Bei Patrick Rohner sind es die Berge, die ihn mit Segantini verbinden. Seine Steinzeichnungen entstehen, indem er Büttenpapier im Hochgebirge auf Holzplatten auslegt und mit einem Stein beschwert. Dann wartet er darauf, «dass der Stein mir Antwort gibt». 14 Monaten waren die Blätter Wind und Wetter ausgesetzt, die darauf ihre zarten Spuren hinterlassen haben.
Die über Jahrmillionen ablaufenden geologischen Veränderungen bildet der Künstler in seinem Schaffen auch ab, indem er bei seinen Wasserarbeiten über Monate Büttenpapier immer wieder in Farbbäder taucht und danach trocknen lässt. Die Farbsedimente, die sich darauf bilden, erinnern tatsächliche an eine zerklüftete Gebirgslandschaft.
Das intensive Licht der Alpen, das Segantini in seinen Gemälden so grossartig einfängt, bringt der Architekt und Künstler Philipp Rahm ganz direkt ins Museum.
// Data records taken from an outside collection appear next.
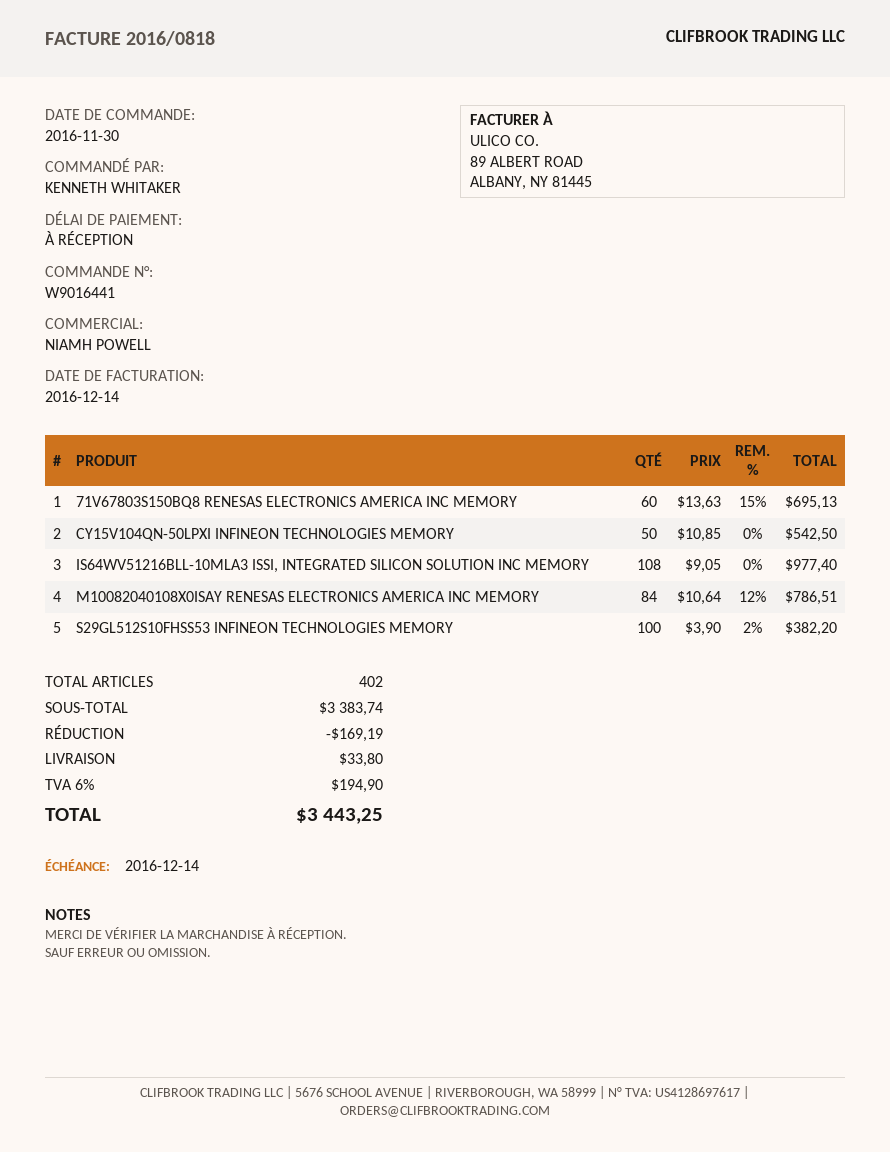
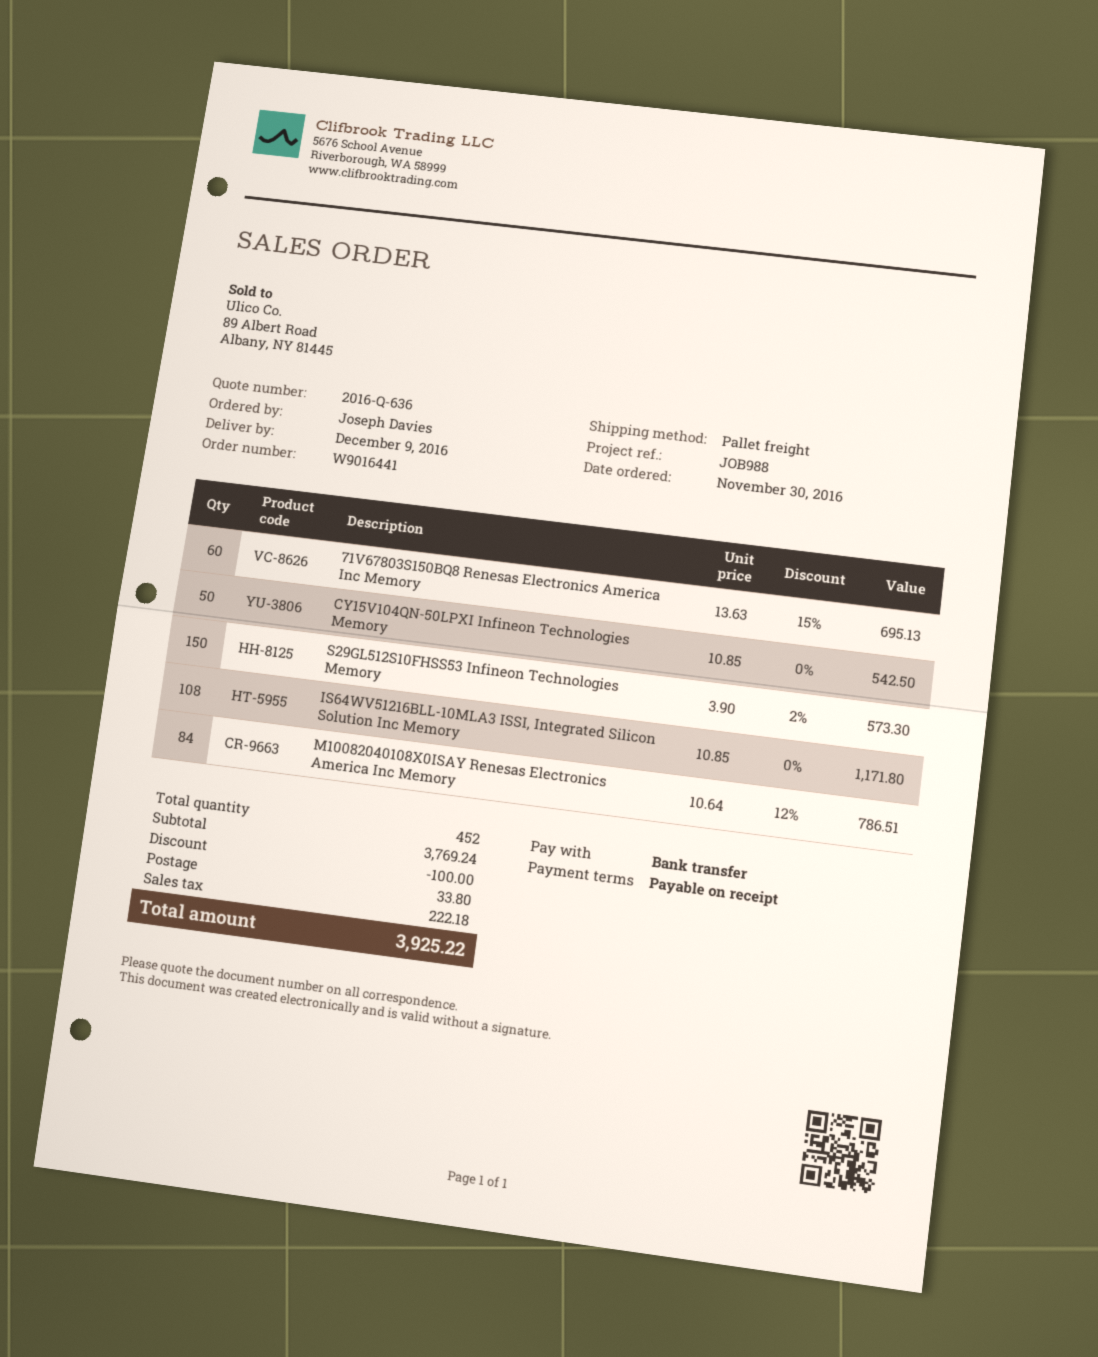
ordered by: KENNETH WHITAKER -> Joseph Davies
IS64WV51216BLL-10MLA3 ISSI, INTEGRATED SILICON SOLUTION INC MEMORY: 108 x 9.05 = 977.40 -> 108 x 10.85 = 1171.80
S29GL512S10FHSS53 INFINEON TECHNOLOGIES MEMORY: 100 x 3.90 - 2% = 382.20 -> 150 x 3.90 - 2% = 573.30
total quantity: 402 -> 452
subtotal: 3383.74 -> 3769.24
discount: 169.19 -> 100.00
tax: 194.90 -> 222.18
total: 3443.25 -> 3925.22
Dazu überzog er den Boden eines Ausstellungssaals mit weiss lackierten Pressspanplatten. Sie reflektieren das einfallende Tageslicht. Ausserdem wurde der Raum mit blau-weissen Neonröhren versehen. So wird das natürlich-gelbliche Licht St. Gallens ins Bläuliche verschoben, denn je höher die Lage eines Ortes, desto heller und blauer ist dort das Licht. Massstab dafür war St. Moritz, das auf 1800 Metern über Meer liegt.
Nicht das Licht, sondern die Engadiner Berge bringt Not Vital nach St. Gallen. Jene fünf Berge, die er von seinem Senter Atelier aus vor Augen hat, formte er aus Gips und Drahtgeflecht. Ihre Platzierung im Raum entspricht im Massstab ihrer Entfernung in der Landschaft. Nur, dass man sie im Museum entspannt und ohne Kletterausrüstung umrunden kann.
La luce alpina, Kunstmuseum St. Gallen, bis 1.12.